Shoemaker-Levy Comet


Kaboom!
Over 65 million years ago, dinosaurs ruled the world. These giant creatures dominated the planet, living on the land, in the air and in the sea. At that time, people simply didn't exist. All of a sudden, these huge creatures died out. There are different ideas about why the dinosaurs suddenly became extinct, but one of the most popular is that something from space crashed into Earth. This object could have been an asteroid, meteor or a comet. Its impact would have been so great, whether it crashed into the sea or on land, that it would have changed the climate of the planet completely, making it uninhabitable for many of the species living at the time. That was 65 million years ago, and we have been fortunate that since then, no other visitor from outer space has had such a devastating effect on life on Earth.

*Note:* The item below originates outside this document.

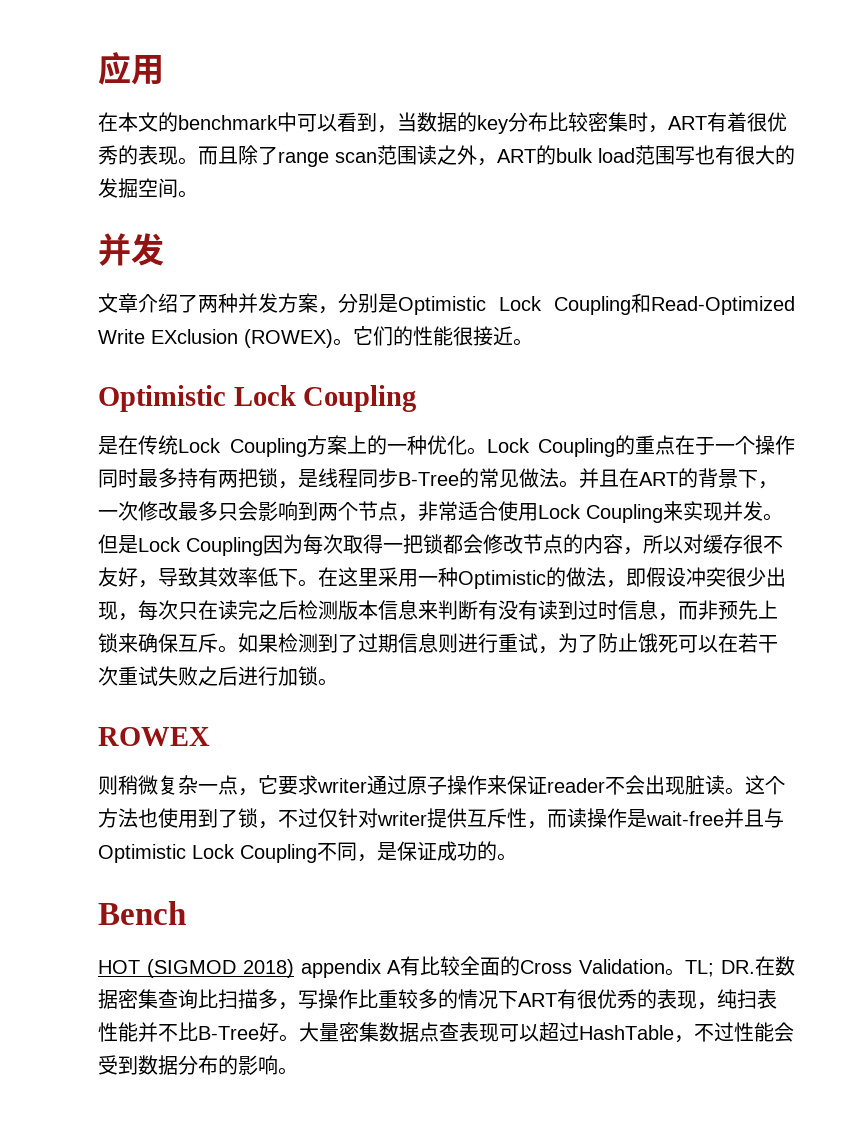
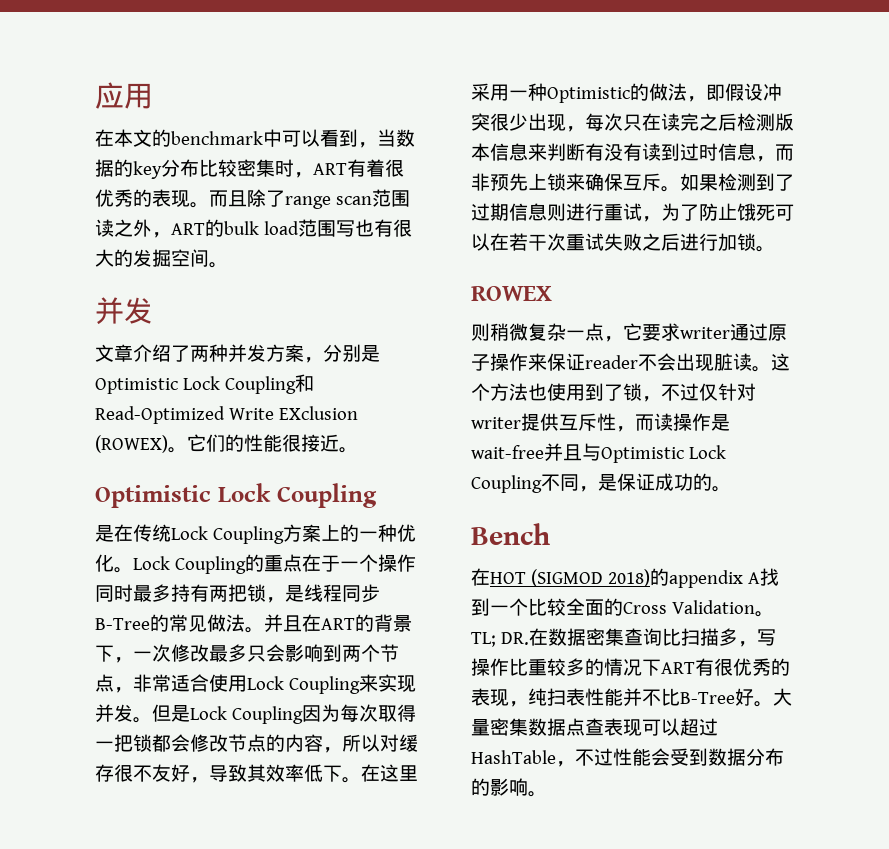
- HOT (SIGMOD 2018) appendix A有比较全面的Cross Validation。
+ 在HOT (SIGMOD 2018)的appendix A找到一个比较全面的Cross Validation。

But, could it happen again in the future? Comets are strange objects in the Solar System because of their unusual orbits. The eight planets travel in a mostly regular circle around the Sun and on the same plane as each other. Dwarf planets, like Pluto, behave differently. Pluto can go as close as 4,443,000,000 kilometres (2,756,902,000 miles) from the Sun and as far as 7,682,900,000 kilometres (4,583,190,000 miles) away from it. This orbit is known as an elliptical orbit. Pluto also orbits on a different plane, going "higher" and "lower" than the other planets. The differences between these orbits can be seen in the picture below.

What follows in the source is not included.